## Brief
For the listing below, how many lines contain the word "rockstar"? Answer with only that figure.

## Data records

*** Begin section ***

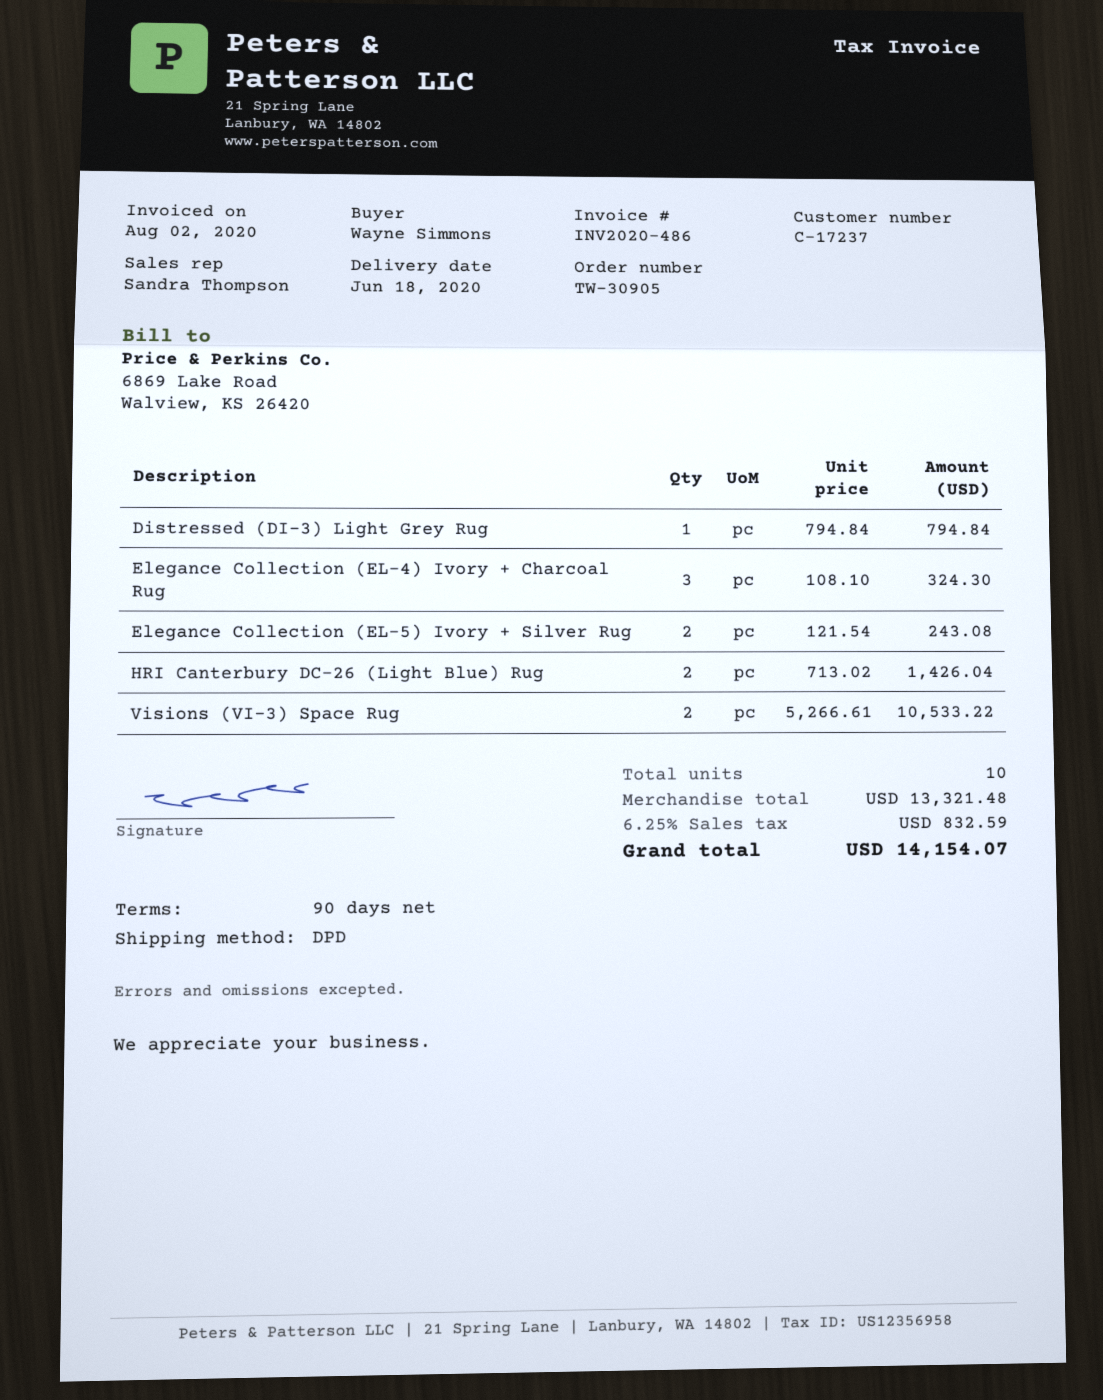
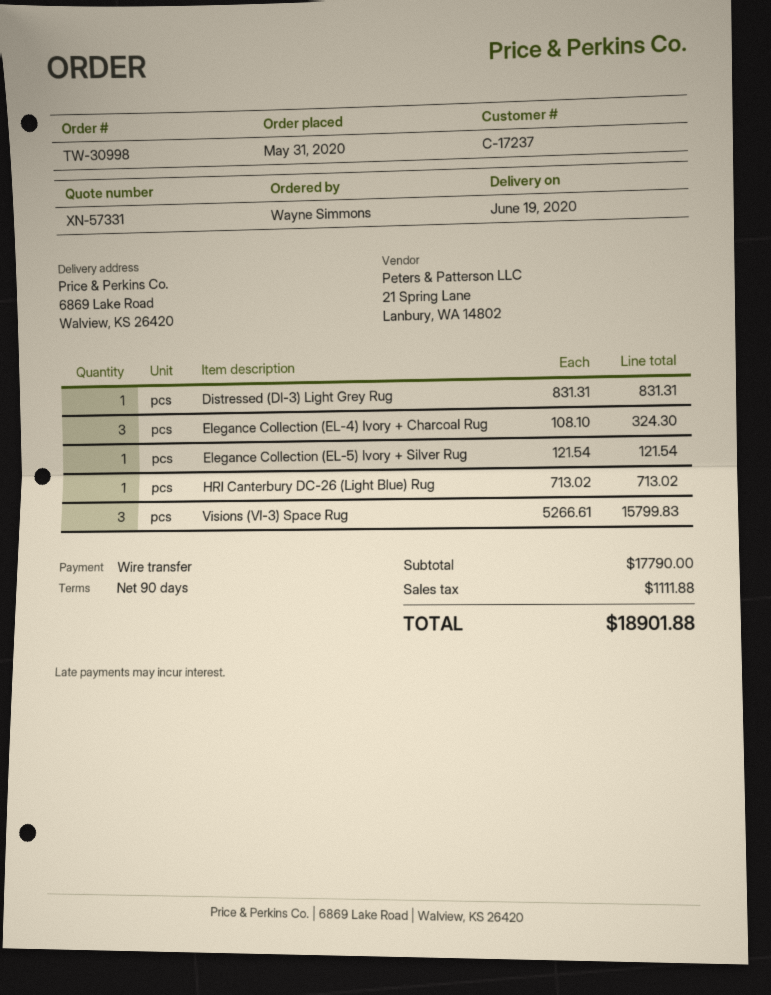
order number: TW-30905 -> TW-30998
delivery date: 2020-06-18 -> 2020-06-19
Distressed (DI-3) Light Grey Rug: 1 x 794.84 = 794.84 -> 1 x 831.31 = 831.31
Elegance Collection (EL-5) Ivory + Silver Rug: 2 x 121.54 = 243.08 -> 1 x 121.54 = 121.54
HRI Canterbury DC-26 (Light Blue) Rug: 2 x 713.02 = 1426.04 -> 1 x 713.02 = 713.02
Visions (VI-3) Space Rug: 2 x 5266.61 = 10533.22 -> 3 x 5266.61 = 15799.83
subtotal: 13321.48 -> 17790.00
tax: 832.59 -> 1111.88
total: 14154.07 -> 18901.88

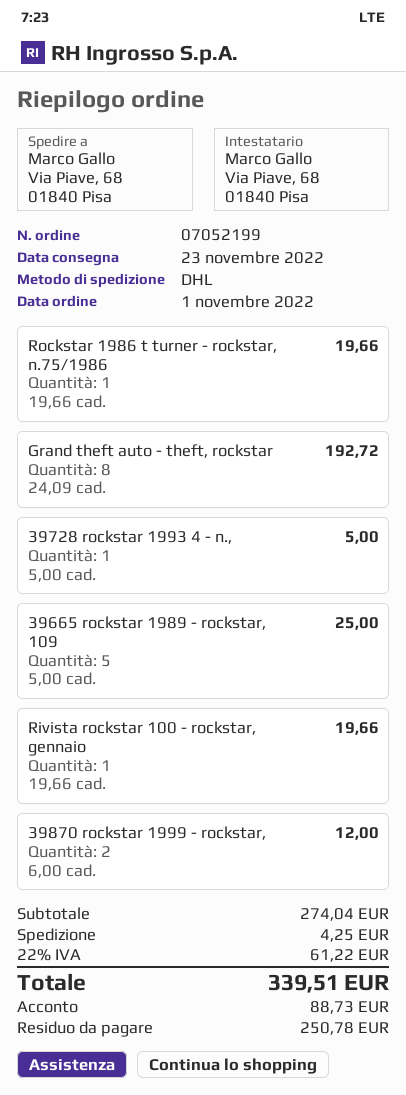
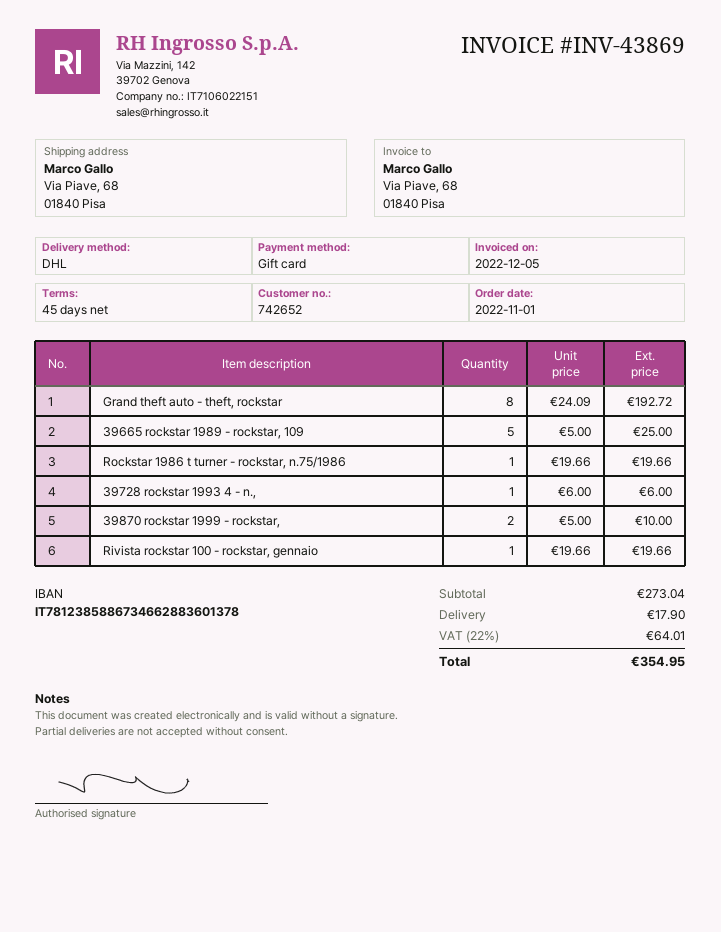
39728 rockstar 1993 4 - n.,: 1 x 5.00 = 5.00 -> 1 x 6.00 = 6.00
39870 rockstar 1999 - rockstar,: 2 x 6.00 = 12.00 -> 2 x 5.00 = 10.00
subtotal: 274.04 -> 273.04
shipping: 4.25 -> 17.90
tax: 22% = 61.22 -> 22% = 64.01
total: 339.51 -> 354.95

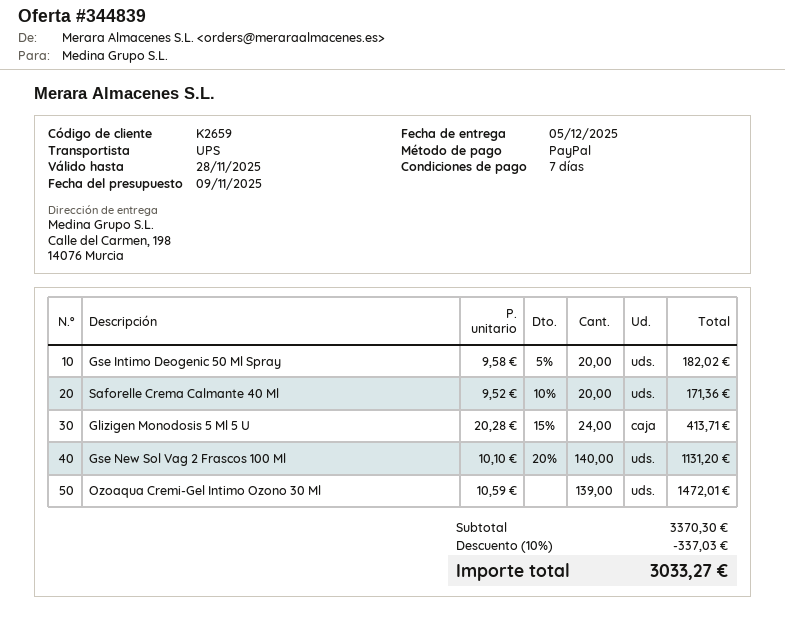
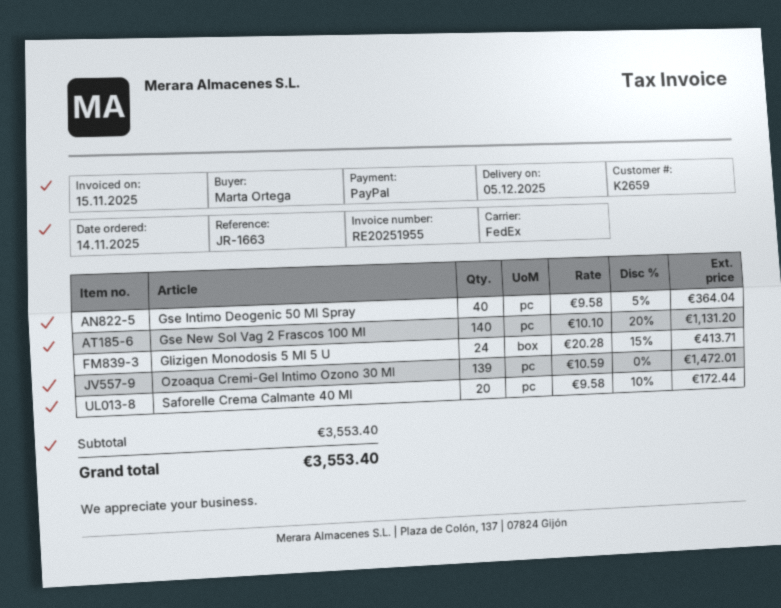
shipping method: UPS -> FedEx
Gse Intimo Deogenic 50 Ml Spray: 20 x 9.58 - 5% = 182.02 -> 40 x 9.58 - 5% = 364.04
Saforelle Crema Calmante 40 Ml: 20 x 9.52 - 10% = 171.36 -> 20 x 9.58 - 10% = 172.44
subtotal: 3370.30 -> 3553.40
discount: 10% = 337.03 -> none
total: 3033.27 -> 3553.40

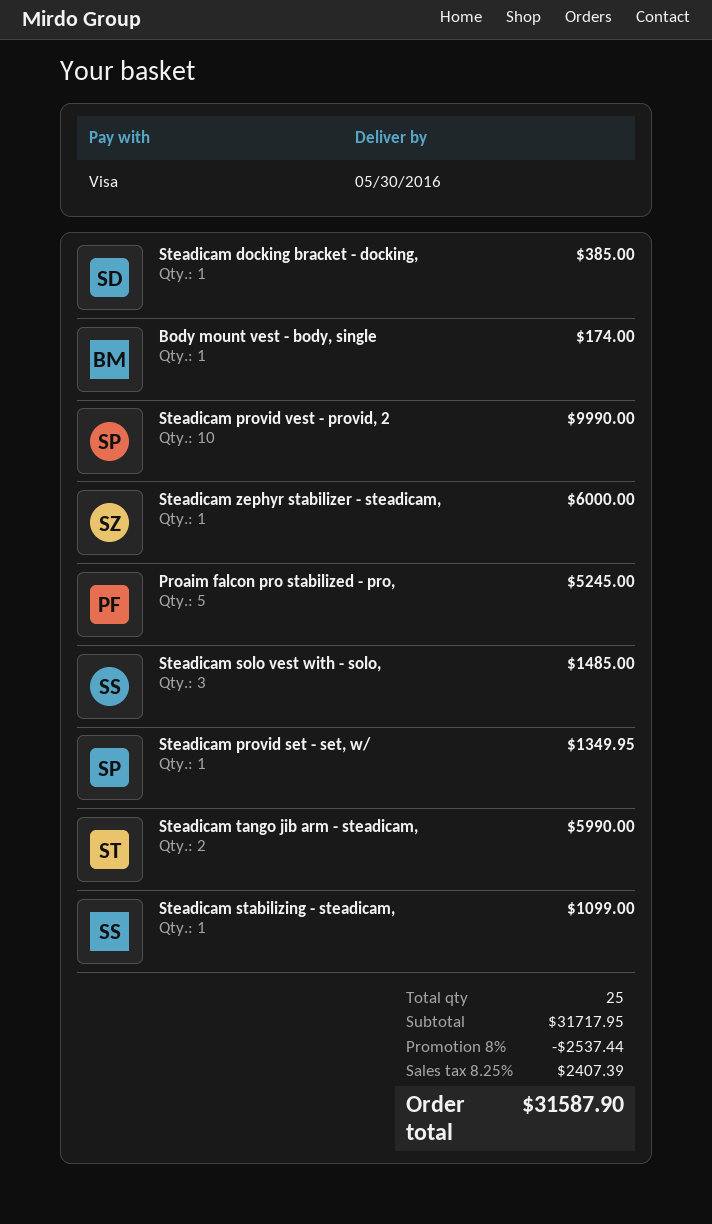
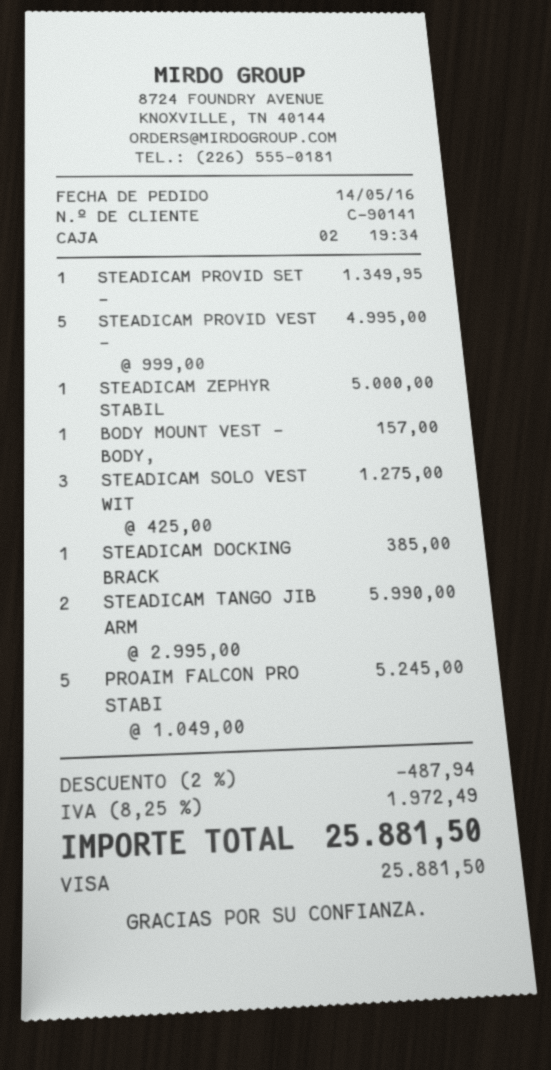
Body mount vest - body, single: 1 for 174.00 -> 1 for 157.00
Steadicam provid vest - provid, 2: 10 for 9990.00 -> 5 for 4995.00
Steadicam zephyr stabilizer - steadicam,: 1 for 6000.00 -> 1 for 5000.00
Steadicam solo vest with - solo,: 3 for 1485.00 -> 3 for 1275.00
Steadicam stabilizing - steadicam,: 1 for 1099.00 -> none
discount: 8% = 2537.44 -> 2% = 487.94
tax: 8.25% = 2407.39 -> 8.25% = 1972.49
total: 31587.90 -> 25881.50

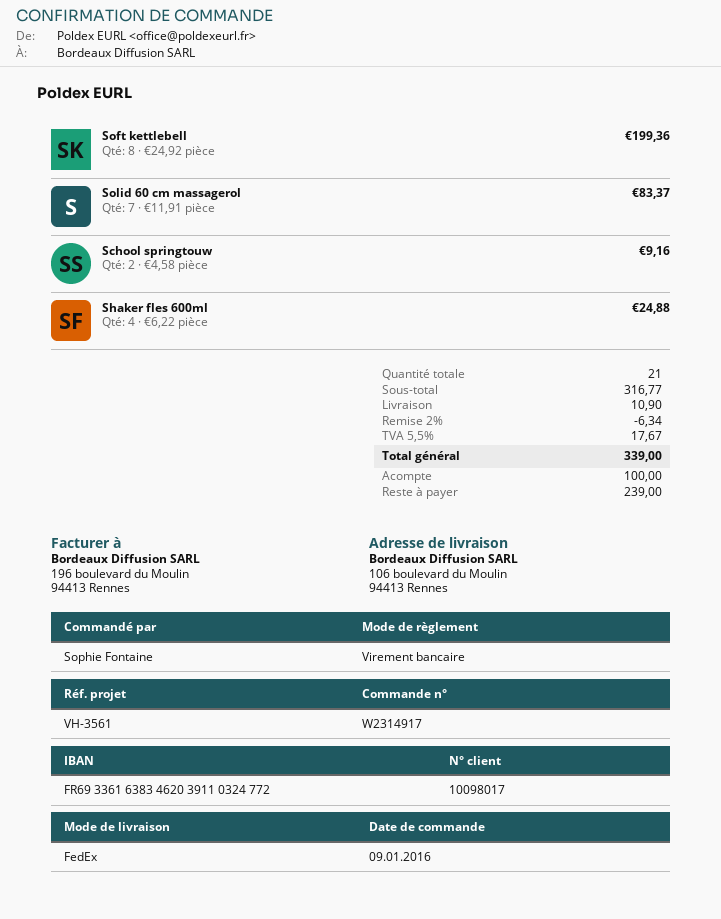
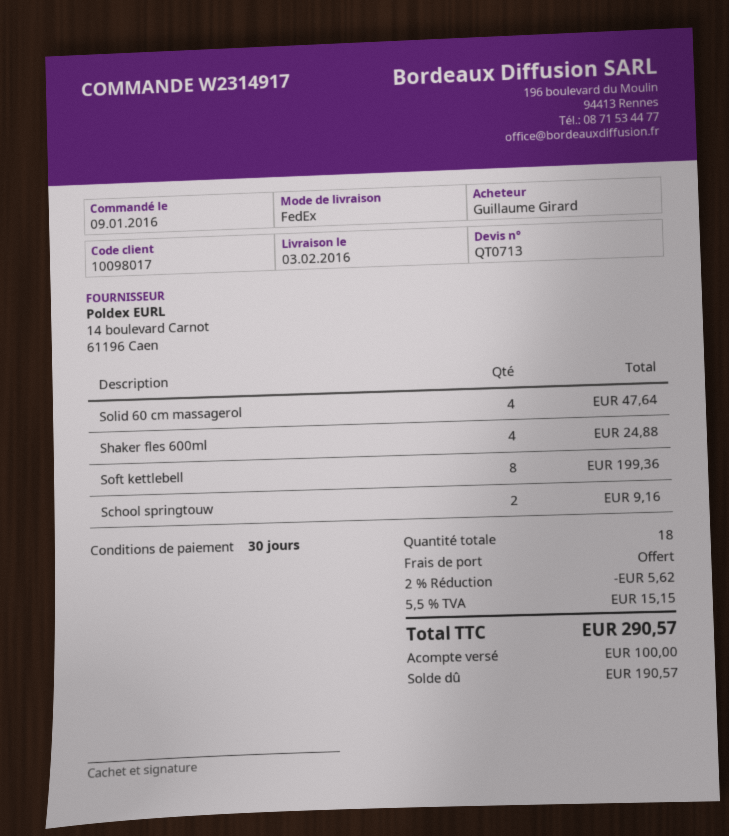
ordered by: Sophie Fontaine -> Guillaume Girard
Solid 60 cm massagerol: 7 for 83.37 -> 4 for 47.64
total quantity: 21 -> 18
discount: 2% = 6.34 -> 2% = 5.62
shipping: 10.90 -> 0.00
tax: 5.5% = 17.67 -> 5.5% = 15.15
total: 339.00 -> 290.57
balance: 239.00 -> 190.57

*** End section ***

## Output below
2